→ **YOUR INSTRUCTIONS**
Return each line of the entries that holds the string "order".

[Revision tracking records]
= Beginning of Section =

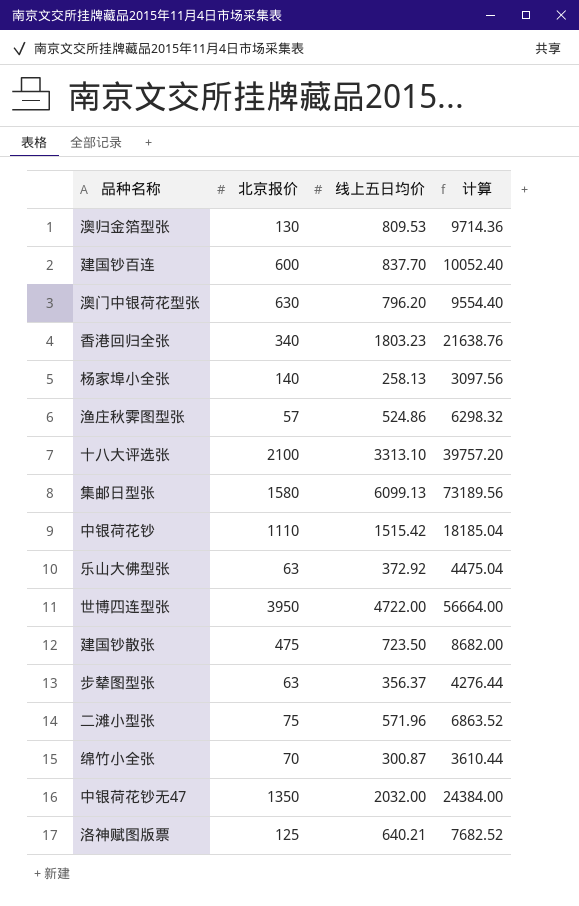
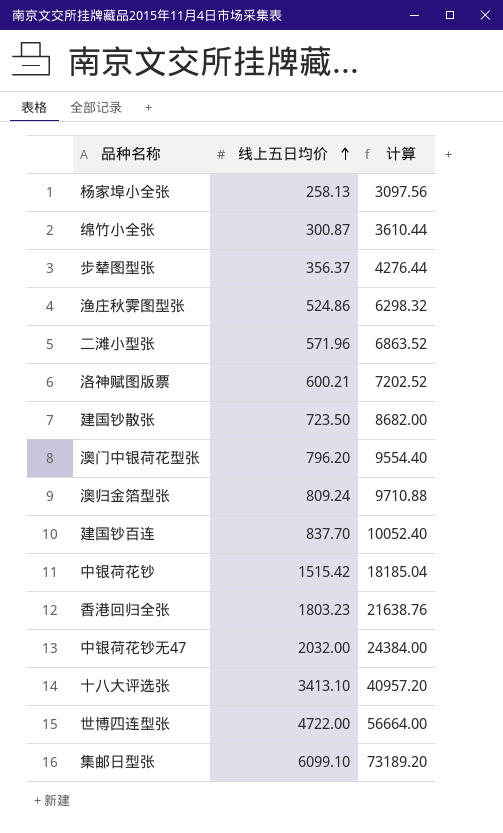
row order: none -> 线上五日均价 ascending
column 北京报价 | position: 2 -> none
row 乐山大佛型张: 63 | 372.92 | 4475.04 -> none
洛神赋图版票 | 线上五日均价: 640.21 -> 600.21
洛神赋图版票 | 计算: 7682.52 -> 7202.52
澳归金箔型张 | 线上五日均价: 809.53 -> 809.24
澳归金箔型张 | 计算: 9714.36 -> 9710.88
十八大评选张 | 线上五日均价: 3313.10 -> 3413.10
十八大评选张 | 计算: 39757.20 -> 40957.20
集邮日型张 | 线上五日均价: 6099.13 -> 6099.10
集邮日型张 | 计算: 73189.56 -> 73189.20

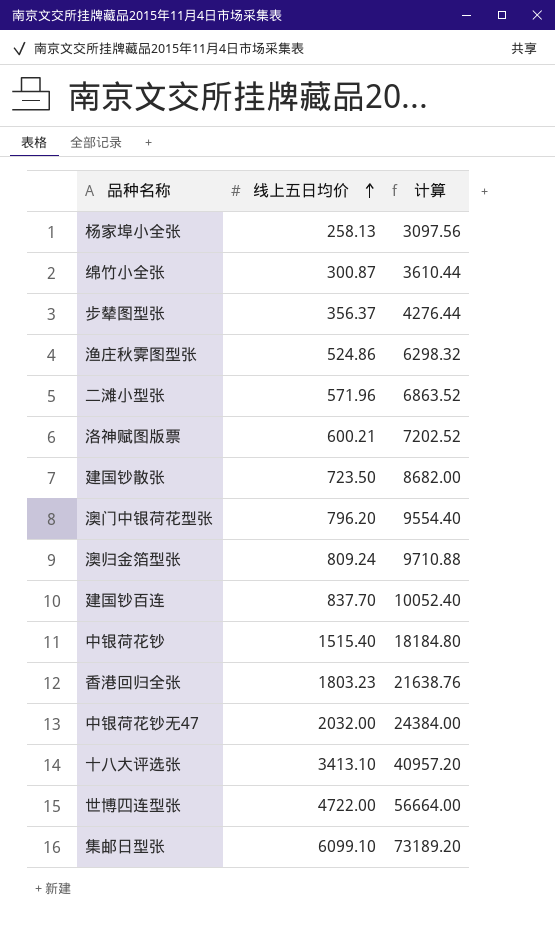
中银荷花钞 | 线上五日均价: 1515.42 -> 1515.40
中银荷花钞 | 计算: 18185.04 -> 18184.80

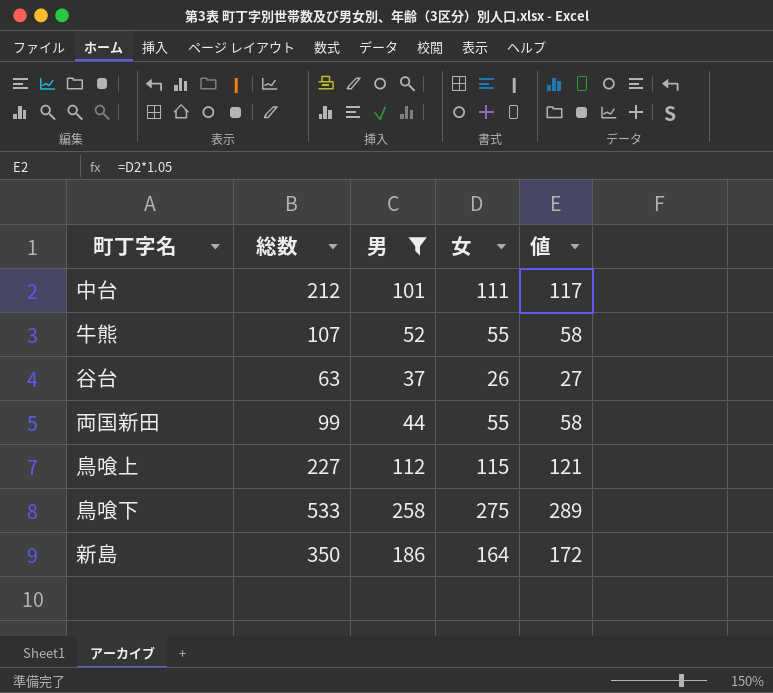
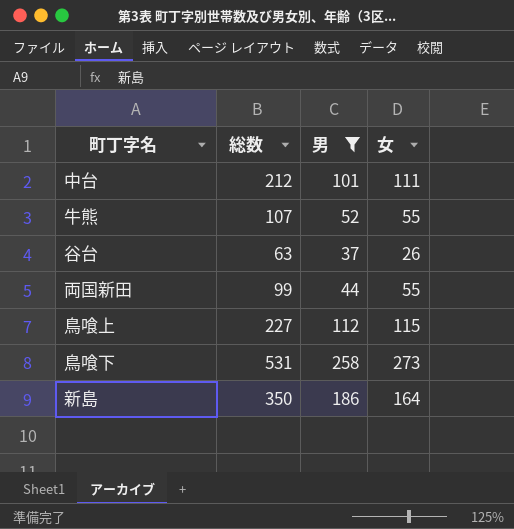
column 値 | formula: [女] * 1.05 -> none
鳥喰下 | 総数: 533 -> 531
鳥喰下 | 女: 275 -> 273

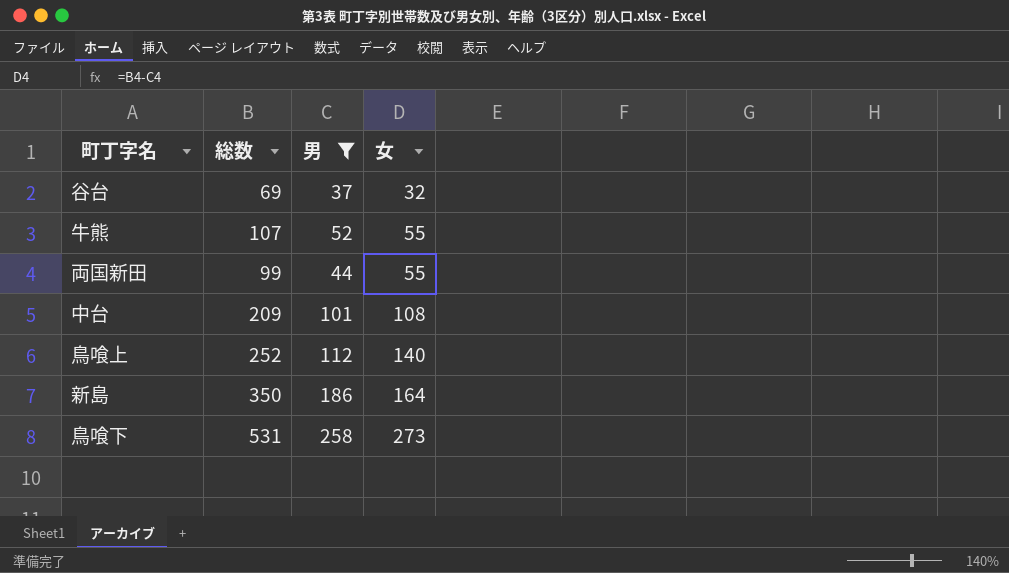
row order: none -> 女 ascending
谷台 | 総数: 63 -> 69
谷台 | 女: 26 -> 32
中台 | 総数: 212 -> 209
中台 | 女: 111 -> 108
鳥喰上 | 総数: 227 -> 252
鳥喰上 | 女: 115 -> 140

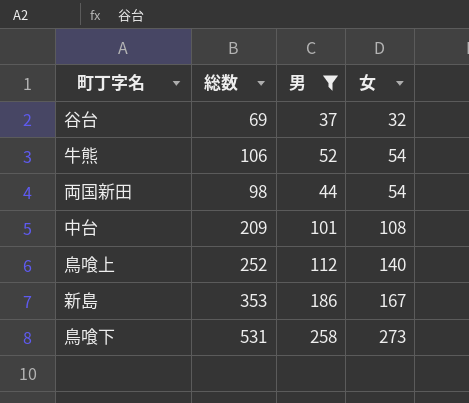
牛熊 | 総数: 107 -> 106
牛熊 | 女: 55 -> 54
両国新田 | 総数: 99 -> 98
両国新田 | 女: 55 -> 54
新島 | 総数: 350 -> 353
新島 | 女: 164 -> 167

= End of Section =

→ **FINAL ANSWER**
row order: none -> 线上五日均价 ascending
row order: none -> 女 ascending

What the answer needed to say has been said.